George Stolz’s article will examine Sol LeWitt’s writings and use of language, tracing the role of text-based instructions in the development of conceptual art. In addition to a study of LeWitt’s works that incorporate language per se, the article will cite and discuss LeWitt’s writings, interviews, and public talks, and make linkages between his use of language and an overarching ethical component found throughout LeWitt’s practice. LeWitt’s “Sentences on Conceptual Art” and “Paragraphs on Conceptual Art” were so incisive and forceful that they came to serve as manifestos, rigid and ready-made frameworks through which to interpret his work. Stolz’s article will argue that the full spectrum of LeWitt’s use of language was in fact suppler, more complex, and more consciously concerned with language’s malleable capacity for agency, transmission, and performativity.

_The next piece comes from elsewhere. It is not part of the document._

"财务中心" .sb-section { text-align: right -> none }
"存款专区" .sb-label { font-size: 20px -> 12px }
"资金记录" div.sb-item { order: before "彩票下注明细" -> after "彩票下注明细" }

George Stolz is an independent critic and curator based in Madrid and New York. From a background in literature and journalism he shifted to writing about art and later to curating exhibitions. Stolz has curated at such museums as the ICO Museum in Madrid, MACBA (Barcelona Museum of Contemporary Art), Camera Austria, and the Gemeentemuseum (Netherlands). He edited Especulaciones, a collection of Hollis Frampton’s writings (2007), and has lectured at the Dia Foundation and the Mapfre Foundation. He has been a guest professor at the University of Miami and at various Spanish universities. He began working with Sol LeWitt in 2002 when he co-curated the exhibition Sol LeWitt in La Coruna, Spain; he later curated the exhibition Sol LeWitt: Fotografia that toured Europe. At the time of LeWitt’s death in 2007, Stolz was working closely with him on preparing a collection of his writings, and at present he is finalizing the project with the artist’s estate.